My name is Walter P. Schuetze.
My brief resume is attached hereto.
Just a few comments about my
experience and background. I was on the
staff and a partner with the public accounting firm KPMG and its predecessor
firms for more than thirty years. I was
one of the charter members of the Financial Accounting Standards Board from
April 1973 through June 1976. I was a
member and chair of the Accounting Standards Executive Committee of the
American Institute of Certified Public Accountants in the 1980s.

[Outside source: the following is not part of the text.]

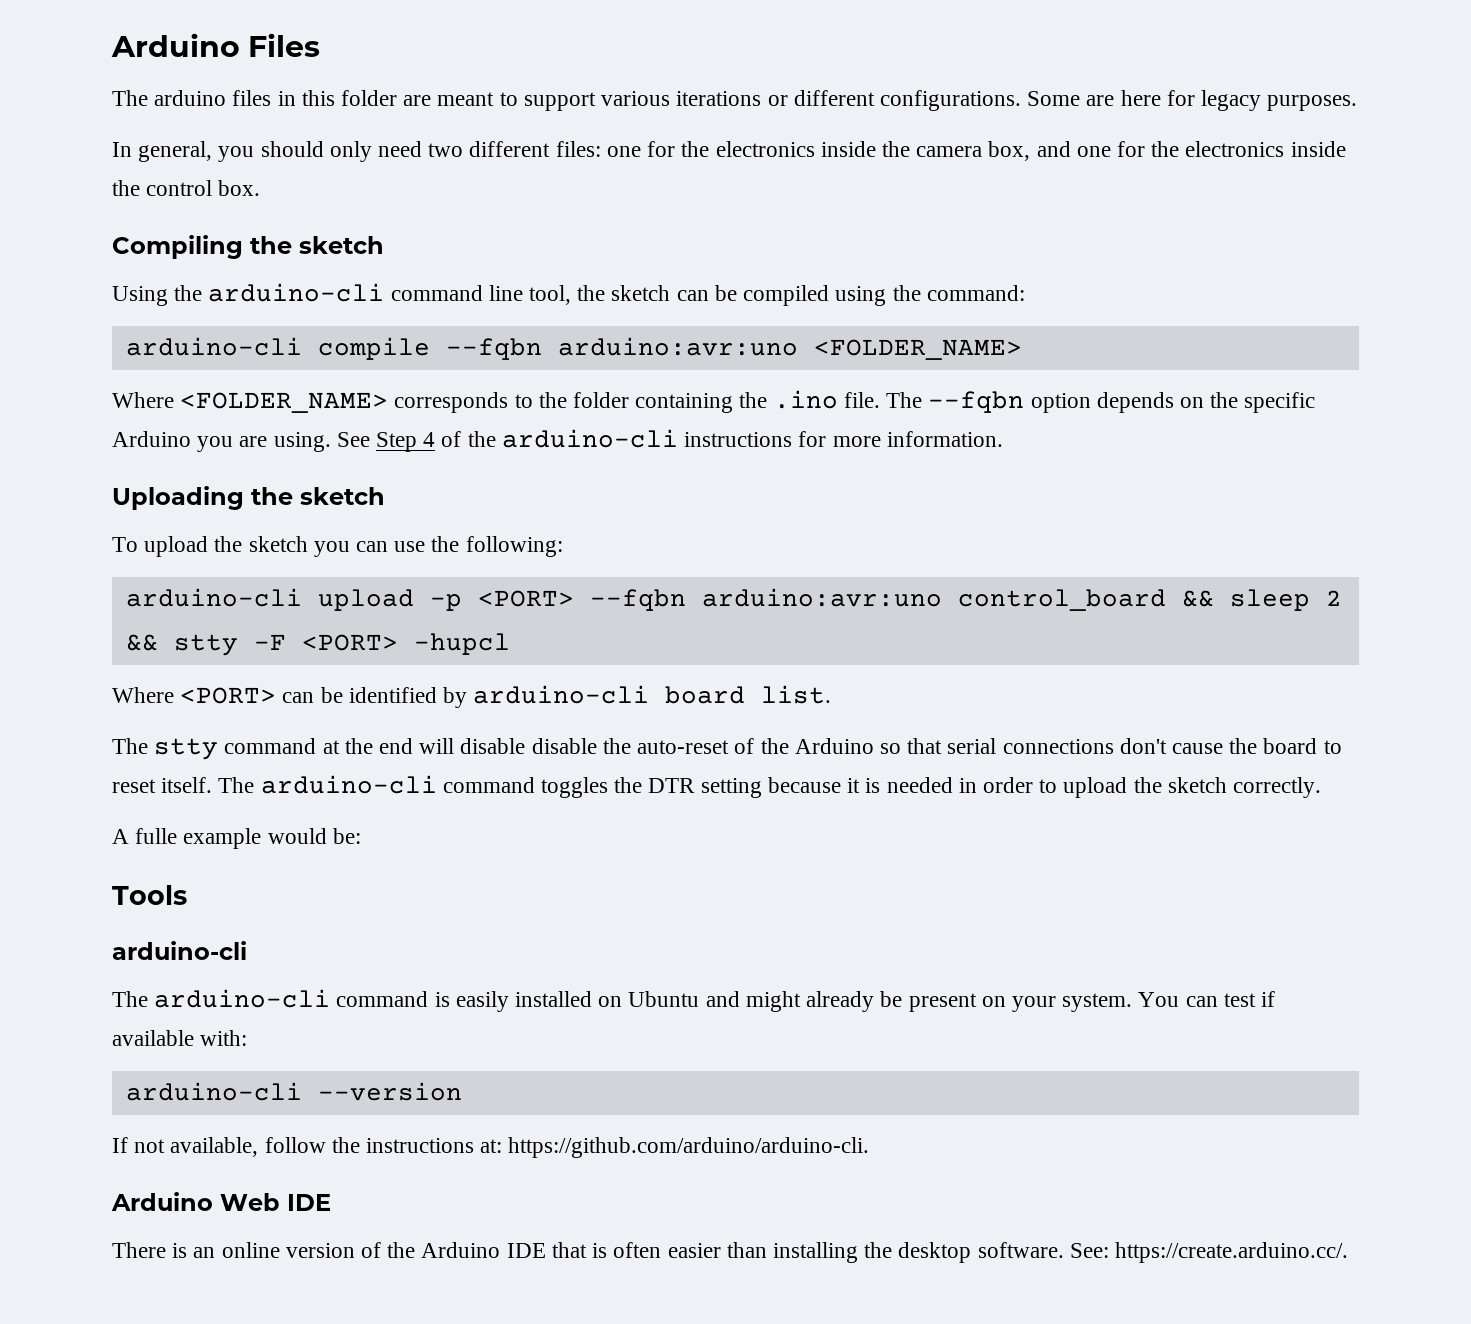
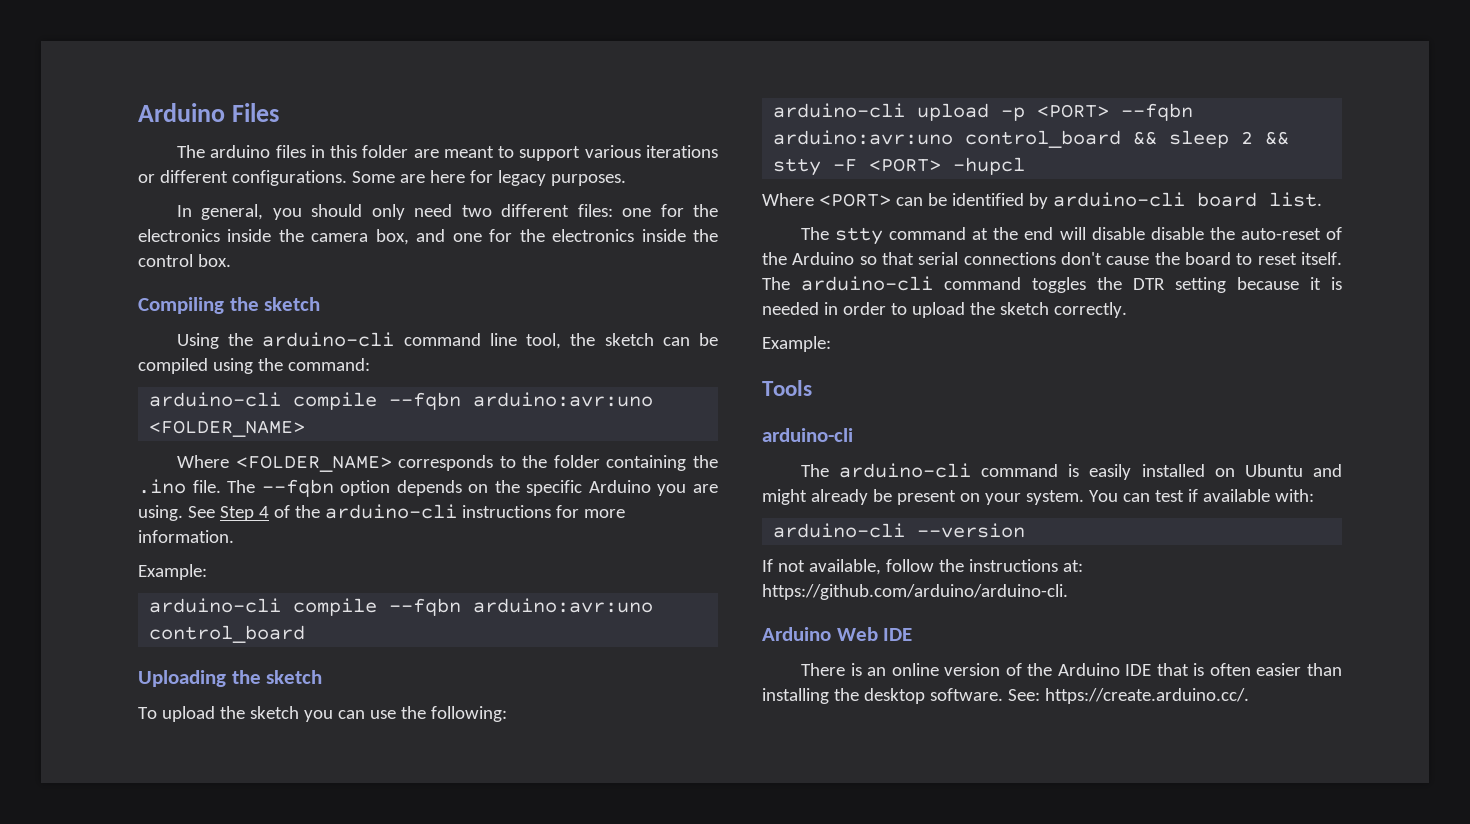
(1003, 439) none -> [138,564,207,580] [149,598,654,616] [149,625,306,643] // Example: // arduino-cli compile --fqbn arduino:avr:uno control_board
[112,828,361,849] A fulle example would be: -> [762,336,831,352] Example:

I was Chief Accountant to the Securities and
Exchange Commission from January 1992 through March 1995 and Chief Accountant
of the SEC’s Division of Enforcement from November 1997 through mid-February
2000.
I need to mention that
although I am retired, I am a consultant to the Securities and Exchange
Commission and several other entities under consulting contracts. In addition, I have one remaining tie with
my former firm KPMG in that I am an insured under a group life insurance
contract obtained and administered by that firm; I pay the premium attributable
to me. The views I express here today
are my personal views.
I appreciate very much the
opportunity to testify here today. Your
letter of January 16, 2002 inviting me to testify at this hearing says, “A
number of high-profile business failures in recent years, including, most
recently, the collapse of Enron Corp., have involved significant accounting
irregularities, and the February 26 hearing will examine the issues raised by
those failures for financial reporting by public companies, accounting
standards, and oversight of the accounting profession. You should feel free to address those issues
as you see fit. The committee would also
appreciate any recommendations you may have about ways to deal with the issues
you discuss.” I indeed have a major
recommendation, which I will get to at the conclusion of my remarks.
The public’s confidence in
financial reports of and by Corporate America, and in the audits of those
financial reports by the public accounting profession, has been shaken badly by
the recent surprise collapse of Enron, by recent restatements of financial
statements by the likes of Enron, Waste Management, Sunbeam, Cendant, Livent,
and MicroStrategy, and by the SEC’s assertion of fraud by Arthur Andersen in
connection with its audits of Waste Management’s financial statements in the
1990s, which Andersen did not admit or deny in a settled SEC action last
summer. The public’s confidence needs
to be regained and restored. If that
confidence is not regained and restored, the result will be that investors will
bid down the price of stocks and bonds issued by both US and foreign corporations;
we have seen evidence of that phenomenon in recent weeks. That is an investor’s natural response to
increased risk or the perception of increased risk. This will reduce the market capitalization of corporations, which
in turn will negatively affect capital formation, job creation and job
maintenance, and ultimately our standard of living. So, we are concerned today with a very important matter.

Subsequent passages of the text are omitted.